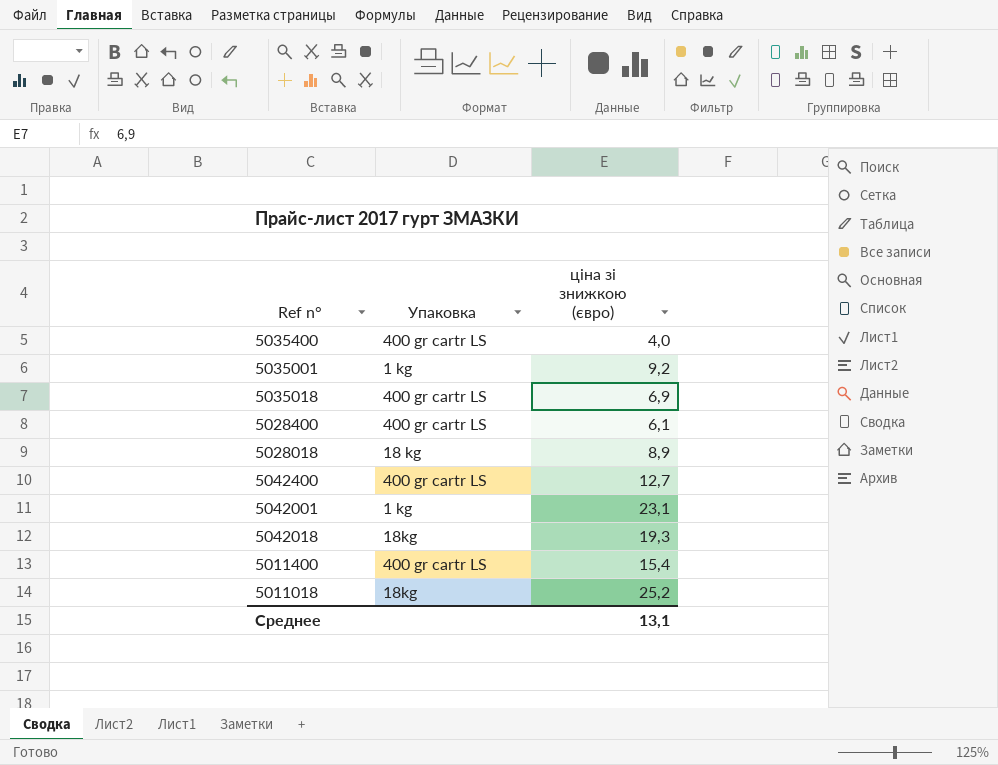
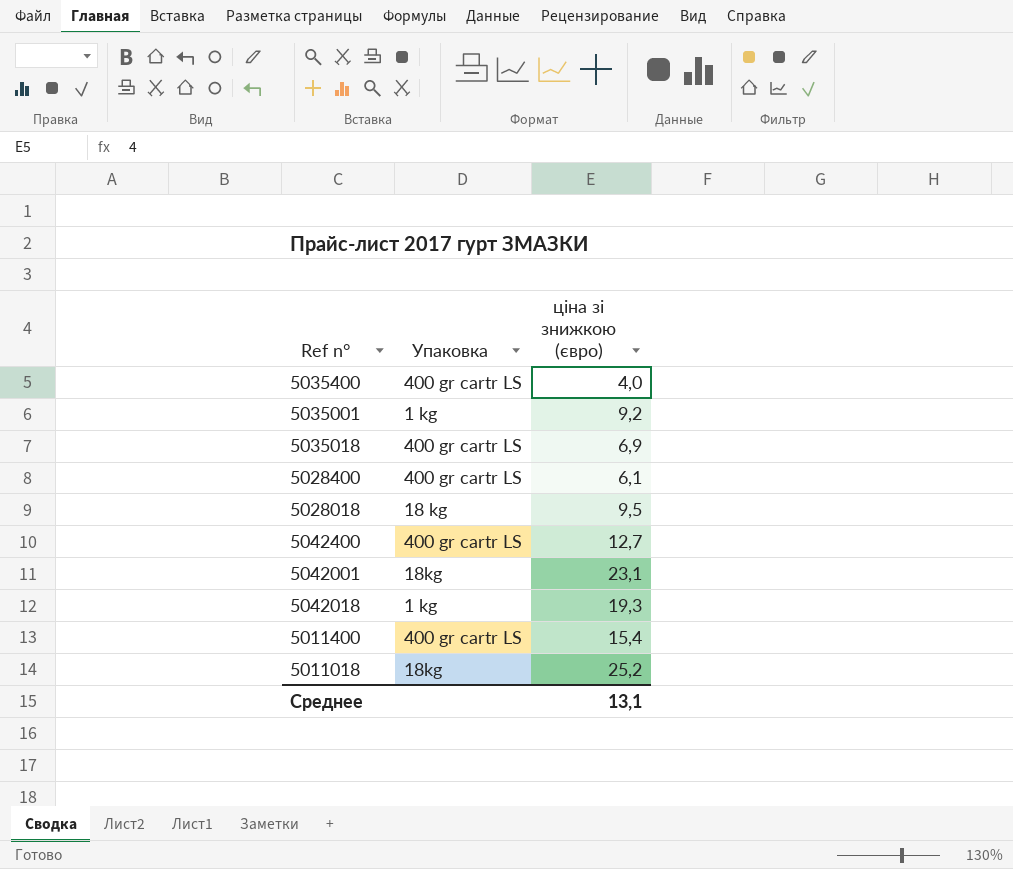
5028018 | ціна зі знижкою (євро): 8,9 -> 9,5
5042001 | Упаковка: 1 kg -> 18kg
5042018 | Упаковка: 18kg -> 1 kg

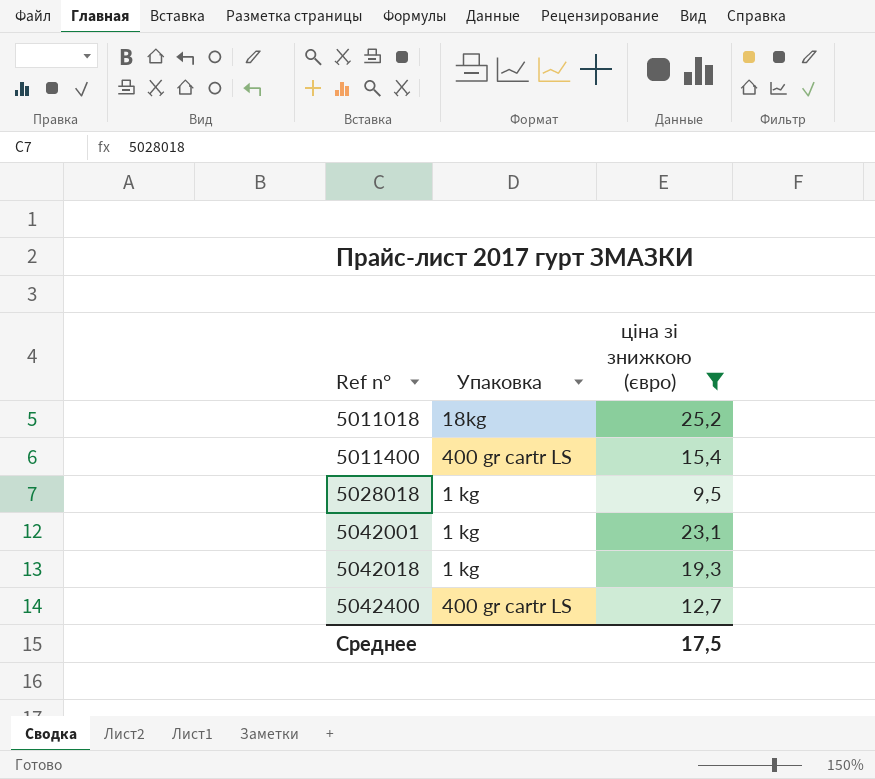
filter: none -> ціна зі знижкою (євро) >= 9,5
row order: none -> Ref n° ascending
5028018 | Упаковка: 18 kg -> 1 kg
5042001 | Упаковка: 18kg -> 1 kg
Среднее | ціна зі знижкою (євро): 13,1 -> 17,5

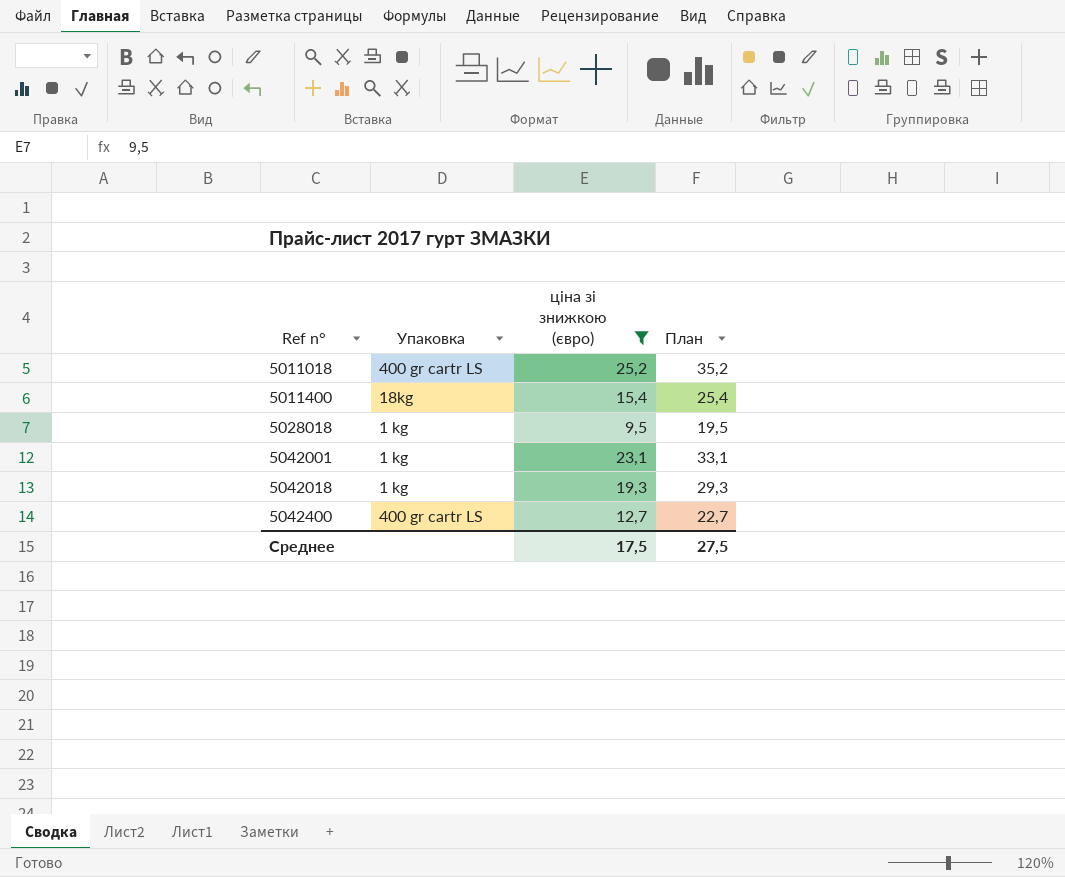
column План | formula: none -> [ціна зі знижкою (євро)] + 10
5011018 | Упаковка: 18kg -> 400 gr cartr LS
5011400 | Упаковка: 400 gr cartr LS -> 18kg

::::

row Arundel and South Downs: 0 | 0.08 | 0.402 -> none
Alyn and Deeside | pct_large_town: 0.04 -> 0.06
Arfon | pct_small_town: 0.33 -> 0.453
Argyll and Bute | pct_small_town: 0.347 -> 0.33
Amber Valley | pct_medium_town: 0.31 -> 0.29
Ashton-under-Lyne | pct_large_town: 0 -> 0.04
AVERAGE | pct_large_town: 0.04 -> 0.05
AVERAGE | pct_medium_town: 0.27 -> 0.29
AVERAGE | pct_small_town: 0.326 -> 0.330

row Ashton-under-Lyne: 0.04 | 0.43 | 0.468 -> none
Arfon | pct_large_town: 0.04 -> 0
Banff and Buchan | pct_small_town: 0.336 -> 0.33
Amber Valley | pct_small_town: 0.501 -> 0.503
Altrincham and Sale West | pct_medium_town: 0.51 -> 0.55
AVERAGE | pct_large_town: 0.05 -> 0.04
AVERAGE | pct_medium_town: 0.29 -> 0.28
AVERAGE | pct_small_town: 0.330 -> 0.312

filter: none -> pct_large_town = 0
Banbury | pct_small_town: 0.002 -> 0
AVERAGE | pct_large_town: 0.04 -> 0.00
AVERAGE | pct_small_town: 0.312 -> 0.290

::::

> _Exercise requirements_
The required output is every line above from the one with "5011018 | Упаковка: 18kg -> 400 gr cartr LS" down to the one with "5011400 | Упаковка: 400 gr cartr LS -> 18kg", restated word for word, ends included.

> _Written response_
5011018 | Упаковка: 18kg -> 400 gr cartr LS
5011400 | Упаковка: 400 gr cartr LS -> 18kg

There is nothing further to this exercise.